その動きだけで、先程の魔法を使ったのが、灯里であることがなんとなくわかってしまった。
「ん、彩花ちゃん、もう泣いてない?」
「うん。ヒロ見てたら、ひっこんじゃった」
冗談交じりにそういえば、灯里もヒロへ目をやり、思い出したようにヒロに近づくと服を捲った。
「灯里……? なにしてるの?」
「止血。とりあえず、止血と固定だけはしといてって話だから」
治癒魔法は高等魔法のため、子供に使えるとは思えないが、先程の魔法も灯里が使ったらしいのだから、もしかしたら使えるのかもしれない。
自分なんかより、ずっと魔法が使えて、人を守れる力を持っている。
「灯里はすごいね。

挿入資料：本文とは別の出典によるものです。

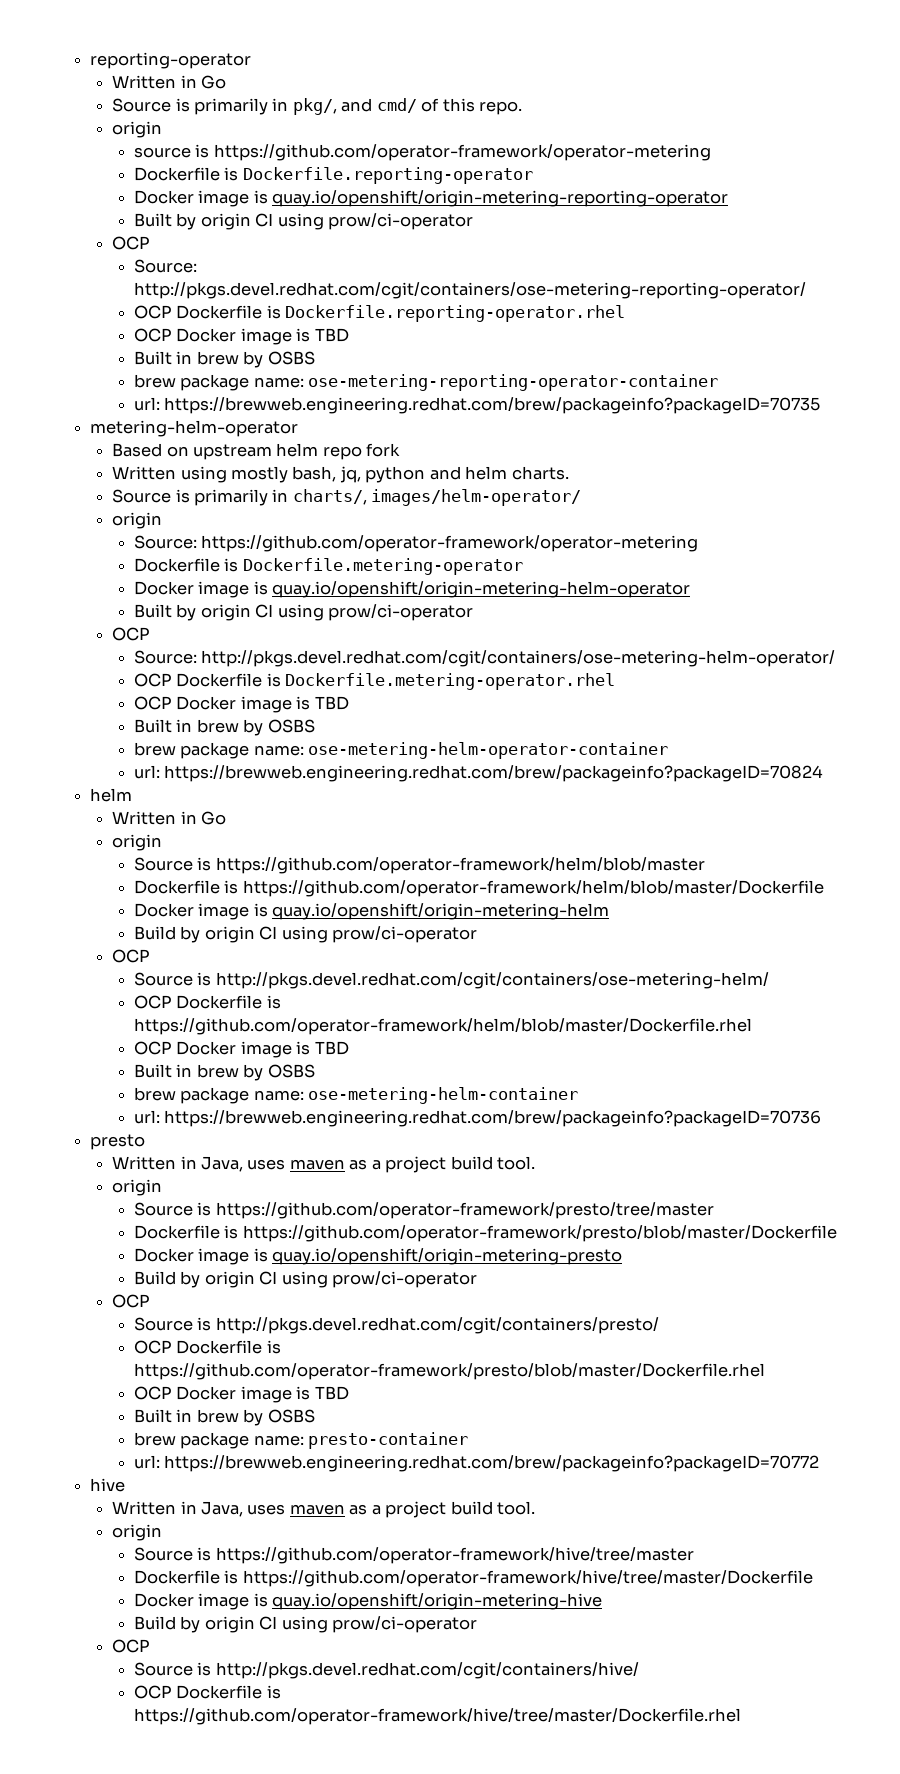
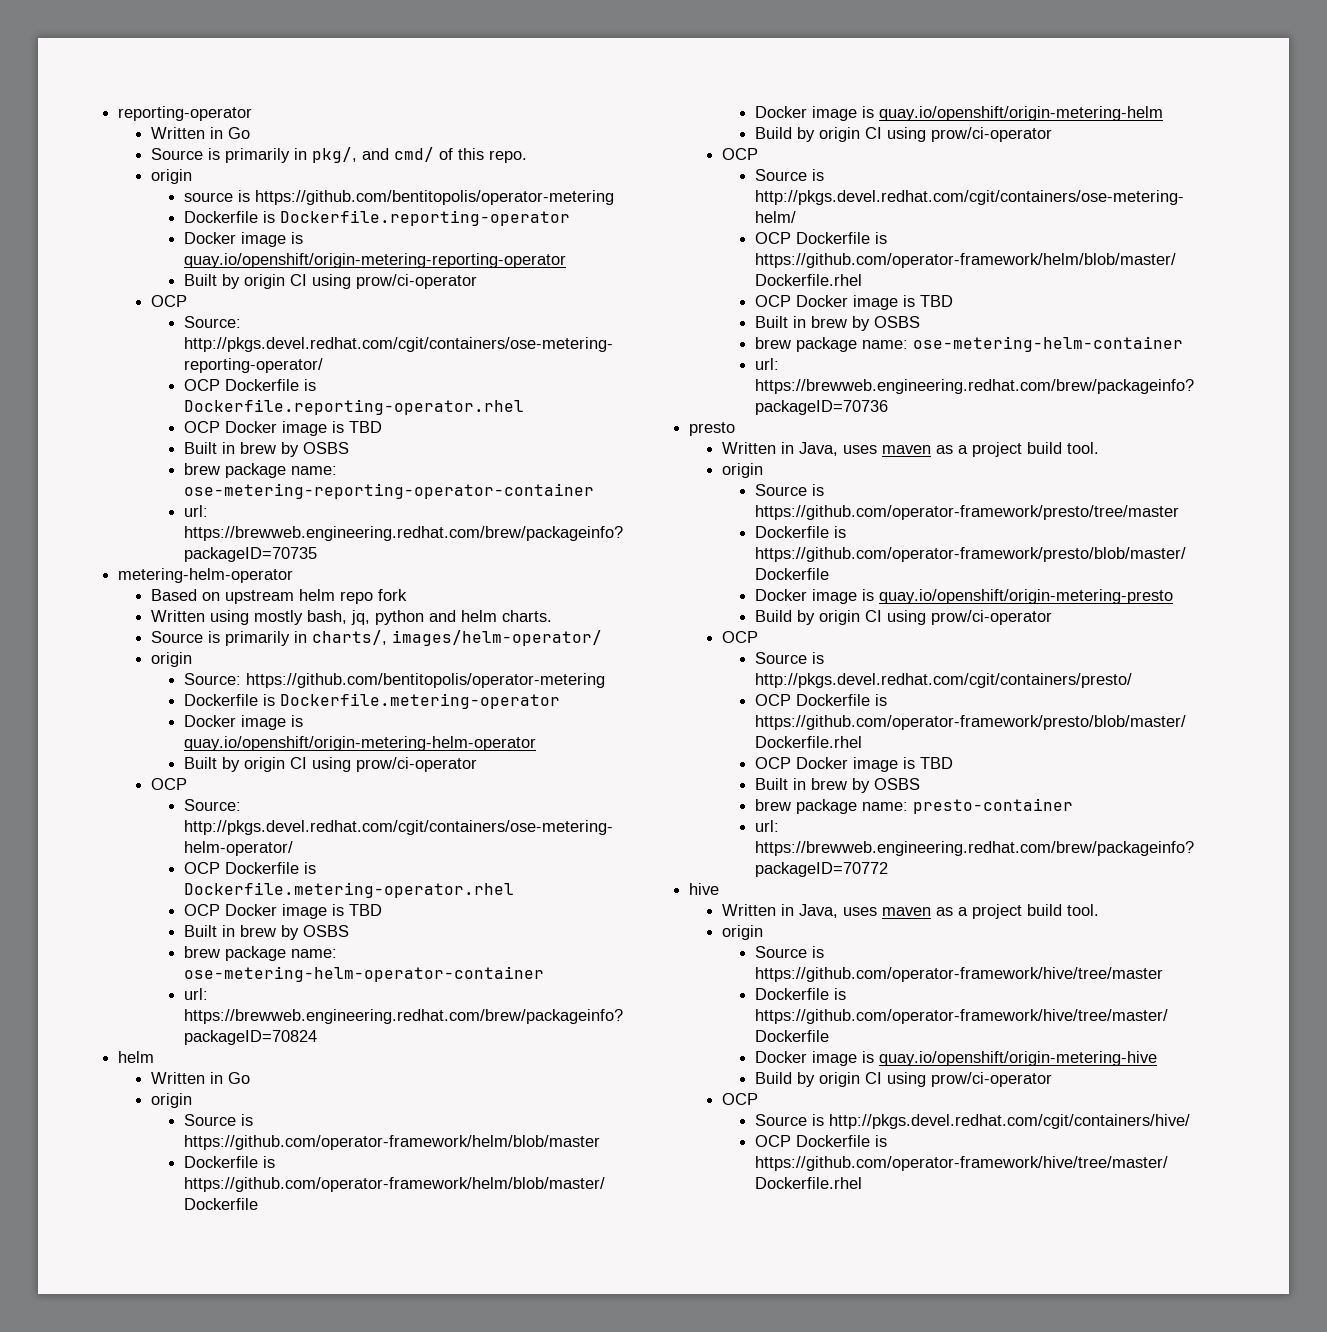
[213,144,711,161] https://github.com/operator-framework/operator-metering -> [254,190,614,205] https://github.com/bentitopolis/operator-metering
[201,535,699,552] https://github.com/operator-framework/operator-metering -> [245,673,605,688] https://github.com/bentitopolis/operator-metering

私なんか……」
「?」
服を下しながら、彩花に振り返る灯里は、伏し目がちの彩花ににじり寄ると、その手に触れる。
「彩花ちゃんは、すごいよ」
そんなわけはない。怪魔一匹に何もできず、突っ走って死にかけただけ。
「別に、私に嘘つかなくていいんだよ。私なんか、すごく、ないんだから」
胸が締め付けられるような気がした。
自分で認めたくはなかった。自分だけは、認めたくなかった。
「……好きだから」
突拍子もない言葉に顔を上げれば、灯里の目が覗き込んでいた。
「わたしは好きだよ。さやかちゃんのこと。キラキラ、ピカピカしてて、すごくきれいで、好き」
だから、嘘なんかじゃないよ。
そう微笑む灯里の顔を見つめることはできなくて、慌てて自分の胸の中に頭を抱えるように抱きしめた。
「ぷぺっ!?」
「ぅ、ぁ、ま、また泣いてるから、顔見て欲しくない!!」
「ぅぇええ!?」
熱い頬を隠すように、暴れる灯里を抑えるように抱きしめた。